In a model constructed in Microsoft Excel®, the testing data was outlined along the possible testing scenarios that occurred in the intervention and the control arms (Supplementary Figures 1A,2B). In the same model, the field- and clinic-based staff time for each activity was determined by using a bottom-up approach, whereby the total time spent by each staff member was divided by the number of clients attended to in each scenario. For the campaign staff, this included the time spent on traveling, waiting, enumeration, and mobilization of the community. Similarly, consumable costs were determined bottom-up based on the actual number of clients per scenario. Notably, HIV self-testing costs and VHW-associated costs occurred only in the intervention scenarios. The remaining cost categories were allocated in a top-down approach and distributed equally by arm and scenario.
The costs incurred for each scenario were then summed up by arm and divided by the respective unit number achieved by arm, i.e., number of persons enumerated, number of person eligible for testing, number of persons tested, and number of persons confirmed to be HIV-positive. We also calculated the incremental cost of distributing self-tests during home-based HIV testing by subtracting the total costs of the control arm from the total costs of the intervention arm. Part of the logistics (one car provided by the research organization) and the training costs were annualized over the assumed years of useful life of each item using a 3% discount rate (23). The costs were inflated to 2018 Lesotho Loti (LSL). These were then converted to US$ using the average Central Bank of Lesotho exchange rate for 2018 (LSL 13.2517 to 1 US$).
Sensitivity Analyses
A univariate simple sensitivity analysis was used to characterize the uncertainty in the key assumptions in the study. The impact of the discount rate was assessed by varying the rate to 0 and 5% as per Drummond et al. (22). Similarly, the years of useful life of the research organization vehicle were varied. Headquarter-based staff salaries were varied by ±10% to assess the impact of the campaign being coordinated entirely by the MoH or a higher cadre, i.e., a project nurse, as it is often the case with such campaigns. We varied the oral self-test kit price to reflect a hypothetical lower market prize to be assumed in the years to come (US$1).
Ethics Statement
The study did not involve patient-level data collection. However, as part of the overarching HOSENG trial, we obtained permission from the Ethics Committees in Lesotho and Switzerland to extract the costing data. The HOSENG trial was approved by the National Health Research and Ethics Committee of the Ministry of Health of Lesotho (ID06-2018) and the Ethics Committee in Switzerland (Ethikkomission Nordwest- und Zentralschweiz; 2018-00283). The trial is registered under the Clinical Trials Network (ClinicalTrials.gov) under registration number NCT03598686.
Results
There were 4,174 and 3,642 persons enumerated aged 12 years and older in the intervention and control arms, respectively. Among those, 3,094 in the intervention and 2,727 in the control were eligible for testing, as they had an unknown HIV status. In the intervention arm, 58% of the distributed self-tests were used and returned within 120 days. Overall, the intervention resulted in a significantly greater testing coverage among persons aged 12 years and above (81%) compared to the control villages (60%) in which no self-tests were dispensed. It was particularly successful among men, adolescents, and migrant workers (20).

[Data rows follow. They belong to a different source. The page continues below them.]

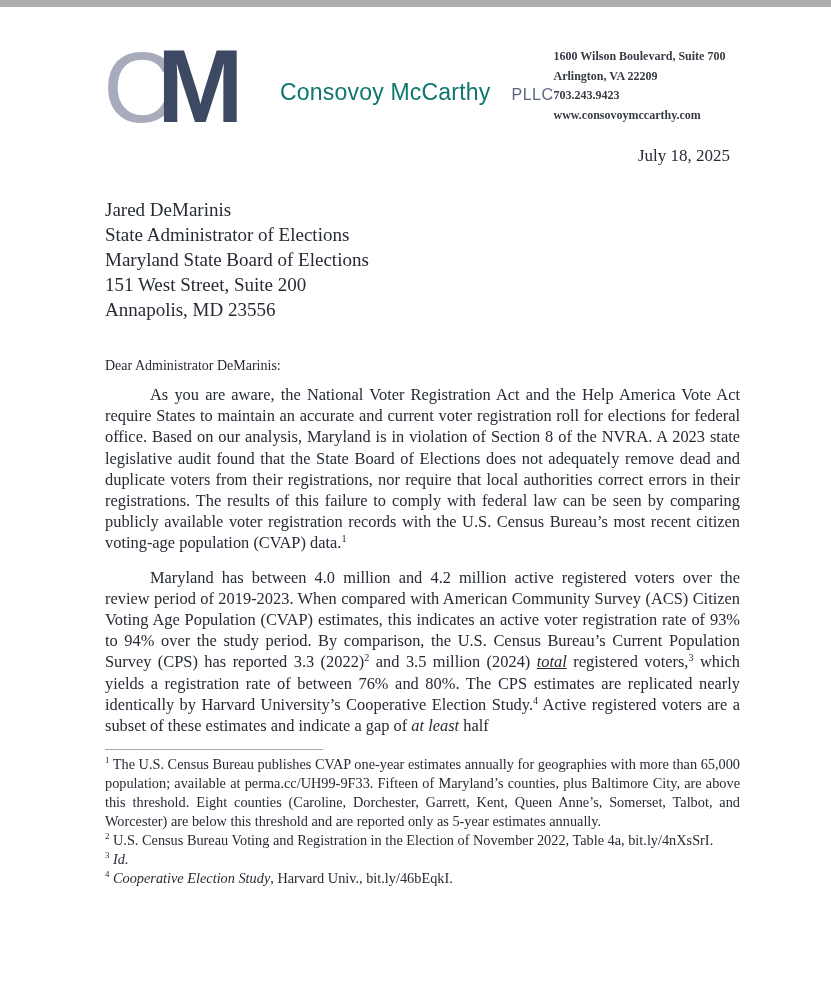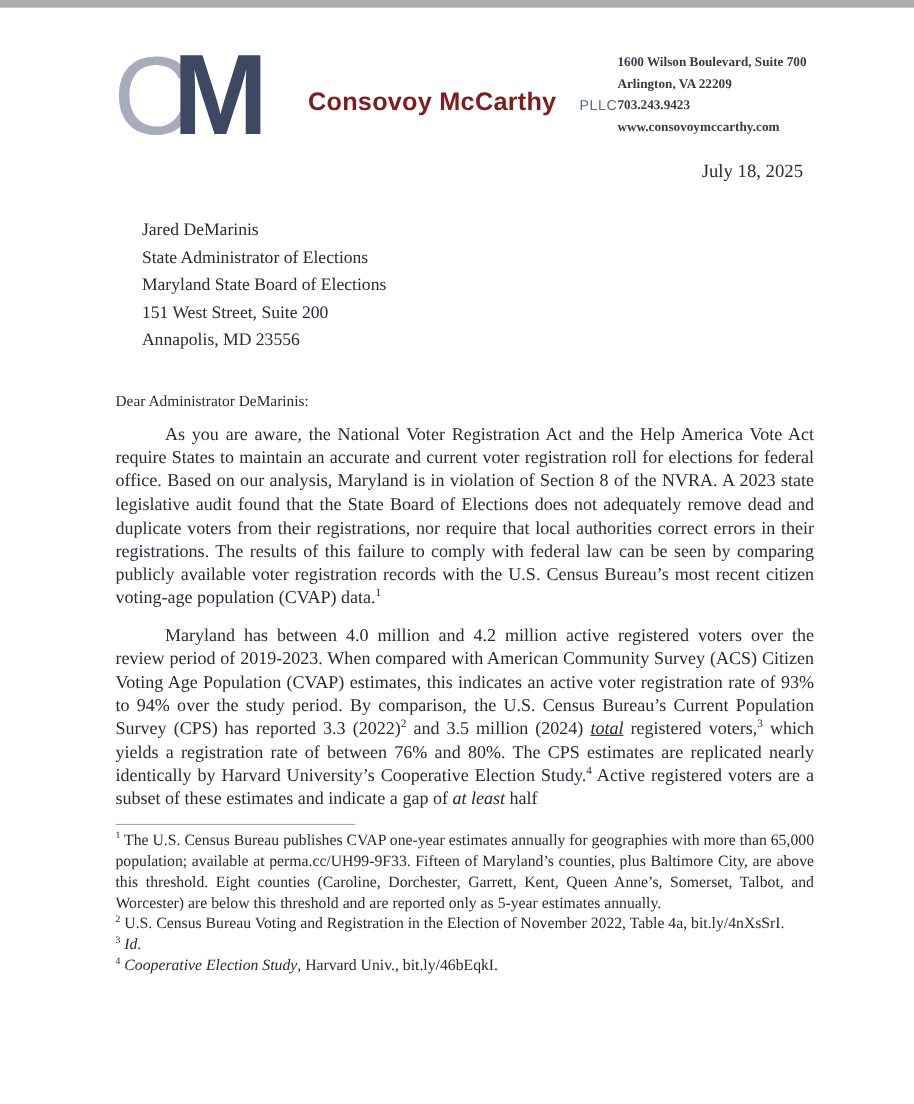--- a/index.html
+++ b/index.html
@@ -30,27 +30,27 @@
   .brand { display: flex; align-items: flex-start; }
   .logo { position: relative; width: 165px; height: 80px; flex: 0 0 auto; }
   .firm-name-wrap {
     padding-top: 34px;
     margin-left: 10px;
     white-space: nowrap;
   }
   .firm-name {
     font-family: "Liberation Sans", sans-serif;
     font-size: 23px;
-    font-weight: 700;
-    color: #7f1d1d;
+    font-weight: 400;
+    color: #0f766e;
     letter-spacing: 0.2px;
   }
   .firm-suffix {
     font-family: "Liberation Sans", sans-serif;
-    font-size: 13px;
+    font-size: 16px;
     font-weight: 400;
     color: #5c677e;
     margin-left: 5px;
     letter-spacing: 0.5px;
     padding-left: 16px;
   }
   .address {
     margin-left: auto;
     width: 238px;
     padding-top: 2px;
@@ -62,23 +62,22 @@
   
   .date-line {
     margin-top: 18px;
     text-align: right;
     padding-right: 10px;
     font-size: 17px;
     line-height: 22px;
   }
   .recipient {
     margin-top: 30px;
-    font-size: 16px;
+    font-size: 19px;
     line-height: 25px;
-    margin-left: 24px;
   }
   .salutation {
     margin-top: 33px;
     font-size: 14px;
     line-height: 22px;
   }
   
   .body-text { margin-top: 7px; }
   .body-text p {
     font-size: 16.4px;

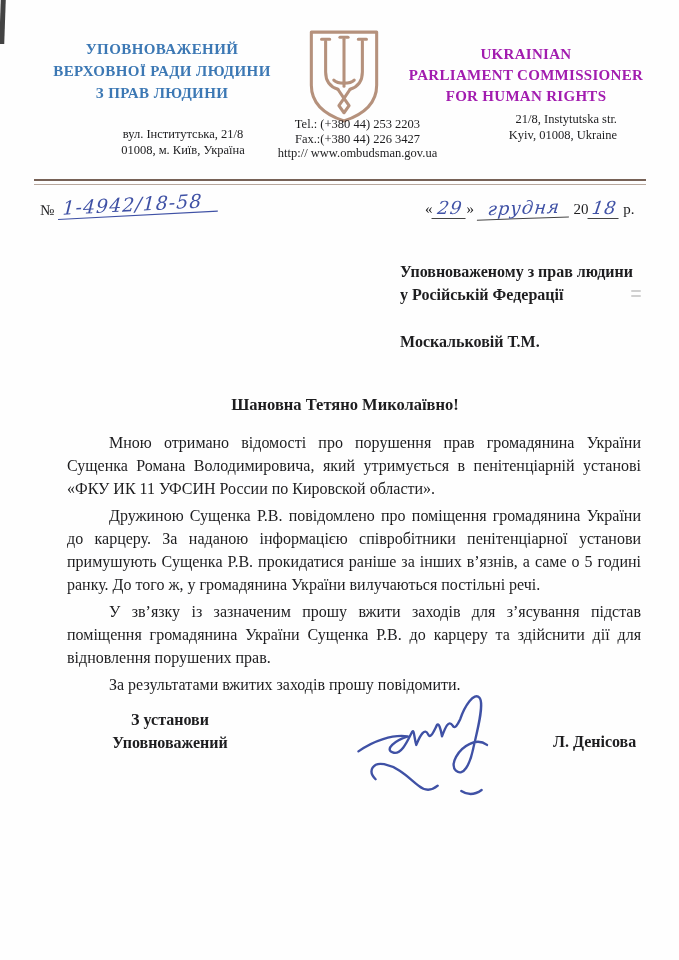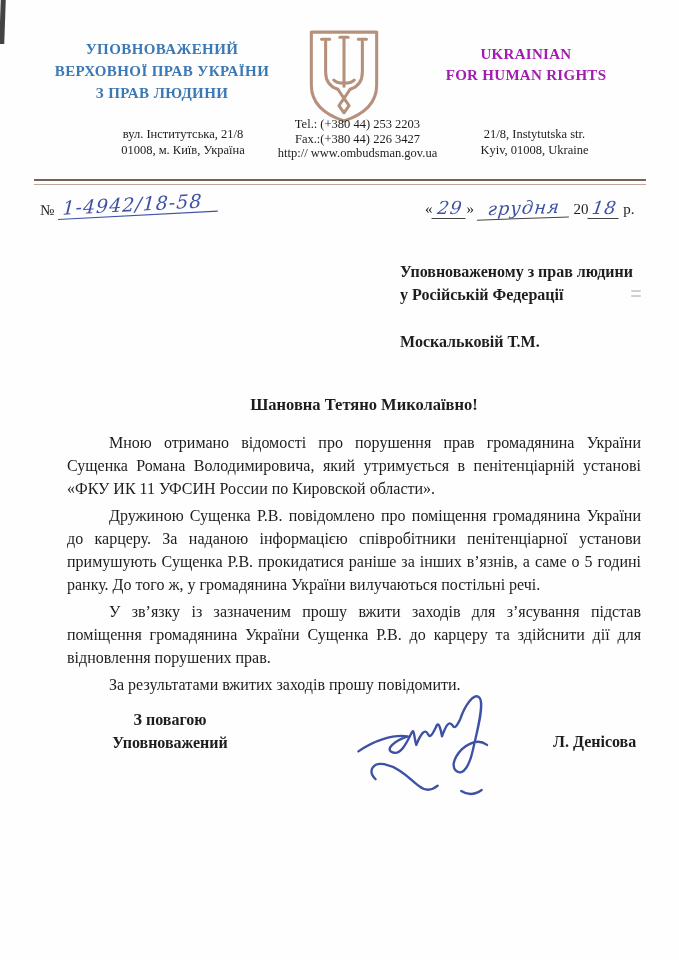--- a/index.html
+++ b/index.html
@@ -37,22 +37,22 @@
   .emblem{position:absolute;left:303px;top:27px;width:82px;height:98px;}
   .addr-uk{
     position:absolute;left:88px;top:126px;width:190px;
     text-align:center;font-size:12.5px;line-height:16px;
   }
   .contact-mid{
     position:absolute;left:255px;top:117px;width:205px;
     text-align:center;font-size:12.5px;line-height:14.5px;
   }
   .addr-en{
-    position:absolute;left:452px;top:126px;width:165px;
-    text-align:center;font-size:12.5px;line-height:16px;
+    position:absolute;left:452px;top:111px;width:165px;
+    text-align:right;font-size:12.5px;line-height:16px;
   }
   .divider{
     position:absolute;left:34px;top:179px;width:612px;height:3px;
     border-top:2px solid #776257;border-bottom:1px solid #b7a79d;
   }
   
   .ink{
     color:#3f51a5;
     font-style:italic;
     font-family:"DejaVu Serif", serif;
@@ -74,21 +74,21 @@
   .date-row .month{min-width:86px;text-align:center;transform:rotate(-2deg) skewX(-8deg);}
   .date-row .year{min-width:22px;text-align:center;}
   
   .recipient{
     position:absolute;left:400px;top:260px;width:250px;
     font-weight:bold;font-size:16px;line-height:23px;
   }
   .recipient .name{display:block;margin-top:24px;}
   
   .salutation{
-    position:absolute;left:73px;top:395px;width:582px;
+    position:absolute;left:54px;top:395px;width:582px;
     text-align:center;font-weight:bold;font-size:16.5px;
   }
   .body-text{
     position:absolute;left:63px;top:427px;width:582px;
     font-size:16px;line-height:23px;text-align:justify;
   }
   .body-text p{margin:4px;text-indent:42px;}
   
   .signoff-left{
     position:absolute;left:95px;top:708px;width:150px;
@@ -106,40 +106,41 @@
 <div class="page">
 
   <div class="corner-artifact"></div>
   <div class="margin-smudge">
       <i></i>
       <i></i>
     </div>
 
   <div class="org-uk">
     <div>УПОВНОВАЖЕНИЙ</div>
-    <div>ВЕРХОВНОЇ ПРАВ УКРАЇНИ</div>
+    <div>ВЕРХОВНОЇ РАДИ ЛЮДИНИ</div>
     <div>З ПРАВ ЛЮДИНИ</div>
   </div>
 
   <div class="emblem">
     <svg viewBox="0 0 80 96" width="82" height="98" fill="none" stroke="#b5917c" stroke-width="3" stroke-linecap="round" stroke-linejoin="round">
       <path d="M8 5 H72 V57 C72 75 58 86 40 92 C22 86 8 75 8 57 Z"></path>
       <path d="M40 12 V58"></path>
       <path d="M36 10 h8"></path>
       <path d="M22 14 V44 C22 54 28 59 34 61"></path>
       <path d="M58 14 V44 C58 54 52 59 46 61"></path>
       <path d="M18 12 h8 M54 12 h8"></path>
       <path d="M30 52 C34 56 46 56 50 52"></path>
       <path d="M34 61 L40 70 L46 61"></path>
       <path d="M40 70 l5 7 l-5 7 l-5 -7 Z"></path>
     </svg>
   </div>
 
   <div class="org-en">
     <div>UKRAINIAN</div>
+    <div>PARLIAMENT COMMISSIONER</div>
     <div>FOR HUMAN RIGHTS</div>
   </div>
 
   <div class="addr-uk">
     <div>вул. Інститутська, 21/8</div>
     <div>01008, м. Київ, Україна</div>
   </div>
 
   <div class="contact-mid">
     <div>Tel.: (+380 44) 253 2203</div>
@@ -175,21 +176,21 @@
   <div class="salutation">Шановна Тетяно Миколаївно!</div>
 
   <div class="body-text">
     <p>Мною отримано відомості про порушення прав громадянина України Сущенка Романа Володимировича, який утримується в пенітенціарній установі «ФКУ ИК 11 УФСИН России по Кировской области».</p>
     <p>Дружиною Сущенка Р.В. повідомлено про поміщення громадянина України до карцеру. За наданою інформацією співробітники пенітенціарної установи примушують Сущенка Р.В. прокидатися раніше за інших в’язнів, а саме о 5 годині ранку. До того ж, у громадянина України вилучаються постільні речі.</p>
     <p>У зв’язку із зазначеним прошу вжити заходів для з’ясування підстав поміщення громадянина України Сущенка Р.В. до карцеру та здійснити дії для відновлення порушених прав.</p>
     <p>За результатами вжитих заходів прошу повідомити.</p>
   </div>
 
   <div class="signoff-left">
-    <div>З повагою</div>
+    <div>З установи</div>
     <div>Уповноважений</div>
   </div>
 
   <div class="signature">
     <svg viewBox="0 0 140 110" width="150" height="120" fill="none" stroke="#3f51a5" stroke-width="2.2" stroke-linecap="round" stroke-linejoin="round">
       <path d="M6 60 C 20 50 38 44 52 46 C 40 50 30 58 38 61 C 46 64 52 50 56 42 C 58 38 58 48 60 54 C 64 44 68 38 71 44 C 73 49 76 42 79 36 C 81 32 83 40 84 46 C 87 38 90 30 94 36 C 96 40 99 34 101 30 C 105 18 114 4 119 10 C 124 16 116 44 113 58 C 110 72 104 84 97 78 C 91 72 99 58 110 53 C 116 50 122 51 126 54"></path>
       <path d="M22 86 C 14 78 20 70 30 72 C 44 75 52 84 62 92 C 68 97 74 97 80 92"></path>
       <path d="M102 97 C 108 101 114 101 121 96"></path>
     </svg>
   </div>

The overall program cost of the home-based HIV testing campaign in the control arm, where no self-tests were used nor distributed, was US$28,620. The overall program cost in the intervention arm (with secondary self-test distribution and follow-up by VHWs) was US$36,481 (Table 1). Logistics formed the largest cost item of the total costs in both arms, followed by staff costs, with the remaining costs accounting for <15% (Figure 1).
In the intervention arm, the cost per person enumerated was US$8.74, and the cost per person eligible for testing was US$11.79, whereas in the control arm, both the cost per person enumerated (US$7.86) and the cost per person eligible for testing (US$10.50) were lower (Table 1). Three cost items contributed to the higher costs in intervention (Figure 1): the oral self-tests, the additional training for the VHWs, and the field-based staff costs related to the follow-up of the distributed self-tests.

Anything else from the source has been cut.